Balanced Red/Black Tree
For circumstances where sorted containers may become large at runtime, a list becomes problematic due to algorithmic costs of searching it. For these situations, Zephyr provides a balanced tree implementation which has runtimes on search and removal operations bounded at O(log2(N)) for a tree of size N. This is implemented using a conventional red/black tree as described by multiple academic sources.
The rbtree
tracking struct for a rbtree may be initialized
anywhere in user accessible memory. It should contain only zero bits
before first use. No specific initialization API is needed or
required.
Unlike a list, where position is explicit, the ordering of nodes
within an rbtree must be provided as a predicate function by the user.

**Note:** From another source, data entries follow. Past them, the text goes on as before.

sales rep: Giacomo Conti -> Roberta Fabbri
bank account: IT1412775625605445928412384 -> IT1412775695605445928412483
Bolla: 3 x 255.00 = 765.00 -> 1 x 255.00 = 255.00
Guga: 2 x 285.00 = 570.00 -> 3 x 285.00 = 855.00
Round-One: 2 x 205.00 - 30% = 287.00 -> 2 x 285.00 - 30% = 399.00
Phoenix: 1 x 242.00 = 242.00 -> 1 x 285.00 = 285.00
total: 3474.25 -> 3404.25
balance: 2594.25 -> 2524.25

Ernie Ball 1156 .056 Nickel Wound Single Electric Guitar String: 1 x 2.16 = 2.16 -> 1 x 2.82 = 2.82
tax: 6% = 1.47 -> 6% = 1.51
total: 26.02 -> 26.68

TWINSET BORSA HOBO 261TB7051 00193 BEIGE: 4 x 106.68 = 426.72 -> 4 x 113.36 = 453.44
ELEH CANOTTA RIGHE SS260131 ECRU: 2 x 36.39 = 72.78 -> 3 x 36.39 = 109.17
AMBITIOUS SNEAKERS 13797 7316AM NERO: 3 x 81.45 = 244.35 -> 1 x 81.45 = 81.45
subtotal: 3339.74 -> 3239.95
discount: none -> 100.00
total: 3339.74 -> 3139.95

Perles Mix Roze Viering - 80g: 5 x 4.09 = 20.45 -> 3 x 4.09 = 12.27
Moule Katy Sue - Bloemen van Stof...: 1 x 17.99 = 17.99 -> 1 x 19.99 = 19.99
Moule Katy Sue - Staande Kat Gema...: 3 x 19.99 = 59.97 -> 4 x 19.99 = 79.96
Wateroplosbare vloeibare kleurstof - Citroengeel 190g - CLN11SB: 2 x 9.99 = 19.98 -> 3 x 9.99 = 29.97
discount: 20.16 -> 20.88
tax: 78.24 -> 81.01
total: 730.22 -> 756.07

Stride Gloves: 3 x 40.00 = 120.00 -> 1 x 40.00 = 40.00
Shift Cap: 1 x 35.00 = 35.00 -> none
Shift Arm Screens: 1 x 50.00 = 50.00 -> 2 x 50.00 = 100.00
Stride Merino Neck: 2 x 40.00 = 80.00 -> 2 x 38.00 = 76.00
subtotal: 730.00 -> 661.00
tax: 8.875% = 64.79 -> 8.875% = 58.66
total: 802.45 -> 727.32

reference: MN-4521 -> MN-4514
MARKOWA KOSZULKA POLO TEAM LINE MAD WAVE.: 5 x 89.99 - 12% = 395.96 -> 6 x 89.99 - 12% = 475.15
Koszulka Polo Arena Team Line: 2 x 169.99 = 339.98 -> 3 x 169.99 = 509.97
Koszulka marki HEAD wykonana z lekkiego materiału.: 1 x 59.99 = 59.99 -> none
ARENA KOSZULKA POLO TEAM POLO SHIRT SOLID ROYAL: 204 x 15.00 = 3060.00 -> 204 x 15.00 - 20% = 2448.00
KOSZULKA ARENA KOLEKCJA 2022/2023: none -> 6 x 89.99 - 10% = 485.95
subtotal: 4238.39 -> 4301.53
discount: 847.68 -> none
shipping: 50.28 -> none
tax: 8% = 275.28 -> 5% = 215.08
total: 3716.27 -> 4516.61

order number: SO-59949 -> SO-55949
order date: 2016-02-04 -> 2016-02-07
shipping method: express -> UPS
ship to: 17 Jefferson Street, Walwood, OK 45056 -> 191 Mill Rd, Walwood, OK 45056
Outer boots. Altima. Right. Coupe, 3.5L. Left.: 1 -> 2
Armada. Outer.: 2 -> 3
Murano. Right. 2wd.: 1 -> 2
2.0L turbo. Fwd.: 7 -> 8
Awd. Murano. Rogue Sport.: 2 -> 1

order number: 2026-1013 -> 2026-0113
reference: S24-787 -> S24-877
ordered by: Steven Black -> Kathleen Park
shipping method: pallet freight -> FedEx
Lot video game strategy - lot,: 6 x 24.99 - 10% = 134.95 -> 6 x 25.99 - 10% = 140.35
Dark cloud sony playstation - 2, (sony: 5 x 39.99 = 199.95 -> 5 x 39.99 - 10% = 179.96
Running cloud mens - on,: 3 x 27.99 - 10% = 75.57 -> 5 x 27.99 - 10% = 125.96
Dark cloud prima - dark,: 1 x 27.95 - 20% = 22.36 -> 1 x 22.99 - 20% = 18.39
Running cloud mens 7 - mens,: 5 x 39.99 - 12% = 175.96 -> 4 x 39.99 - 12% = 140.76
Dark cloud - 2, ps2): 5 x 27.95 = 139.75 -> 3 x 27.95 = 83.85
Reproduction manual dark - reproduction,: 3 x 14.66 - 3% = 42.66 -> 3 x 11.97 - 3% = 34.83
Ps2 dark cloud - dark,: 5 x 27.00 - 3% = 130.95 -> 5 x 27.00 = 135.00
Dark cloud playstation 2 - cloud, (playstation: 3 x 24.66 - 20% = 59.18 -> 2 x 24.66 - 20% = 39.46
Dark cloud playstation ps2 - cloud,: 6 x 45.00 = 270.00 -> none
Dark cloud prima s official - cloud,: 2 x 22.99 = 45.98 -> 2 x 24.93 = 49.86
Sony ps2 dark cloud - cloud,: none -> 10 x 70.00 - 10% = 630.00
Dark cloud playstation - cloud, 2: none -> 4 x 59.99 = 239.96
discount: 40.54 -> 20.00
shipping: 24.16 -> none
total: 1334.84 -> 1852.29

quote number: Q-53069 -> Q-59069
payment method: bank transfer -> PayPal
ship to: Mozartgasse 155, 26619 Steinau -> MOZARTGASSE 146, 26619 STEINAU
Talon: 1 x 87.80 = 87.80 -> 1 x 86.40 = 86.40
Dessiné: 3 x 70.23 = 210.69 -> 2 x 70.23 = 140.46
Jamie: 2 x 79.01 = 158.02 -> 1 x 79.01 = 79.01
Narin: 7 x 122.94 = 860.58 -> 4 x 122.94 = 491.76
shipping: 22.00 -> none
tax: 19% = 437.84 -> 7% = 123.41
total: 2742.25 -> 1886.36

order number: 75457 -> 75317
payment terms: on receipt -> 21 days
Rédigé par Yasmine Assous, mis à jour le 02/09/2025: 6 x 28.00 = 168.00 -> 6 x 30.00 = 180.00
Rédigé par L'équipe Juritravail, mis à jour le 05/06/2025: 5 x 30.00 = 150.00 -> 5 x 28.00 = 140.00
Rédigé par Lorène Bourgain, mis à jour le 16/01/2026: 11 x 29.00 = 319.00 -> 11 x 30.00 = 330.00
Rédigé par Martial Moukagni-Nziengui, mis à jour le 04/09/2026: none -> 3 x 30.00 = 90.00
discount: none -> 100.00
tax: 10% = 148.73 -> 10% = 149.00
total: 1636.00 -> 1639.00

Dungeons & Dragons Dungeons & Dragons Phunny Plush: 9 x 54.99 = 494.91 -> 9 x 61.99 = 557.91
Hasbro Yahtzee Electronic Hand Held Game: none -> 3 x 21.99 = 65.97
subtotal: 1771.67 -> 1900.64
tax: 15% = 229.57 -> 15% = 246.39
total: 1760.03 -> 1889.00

A function of type rb_lessthan_t()
should be assigned to the
lessthan_fn
field of the rbtree
struct before any tree
operations are attempted. This function should, as its name suggests,
return a boolean True value if the first node argument is “less than”
the second in the ordering desired by the tree. Note that “equal” is
not allowed, nodes within a tree must have a single fixed order for
the algorithm to work correctly.
As with the slist and dlist containers, nodes within an rbtree are
represented as a rbnode
structure which exists in
user-managed memory, typically embedded within the the data structure
being tracked in the tree. Unlike the list code, the data within an
rbnode is entirely opaque. It is not possible for the user to extract
the binary tree topology and “manually” traverse the tree as it is for
a list.
Nodes can be inserted into a tree with rb_insert()
and removed
with rb_remove()
. Access to the “first” and “last” nodes within a
tree (in the sense of the order defined by the comparison function) is
provided by rb_get_min()
and rb_get_max()
. There is also a
predicate, rb_contains()
, which returns a boolean True if the
provided node pointer exists as an element within the tree. As
described above, all of these routines are guaranteed to have at most
log time complexity in the size of the tree.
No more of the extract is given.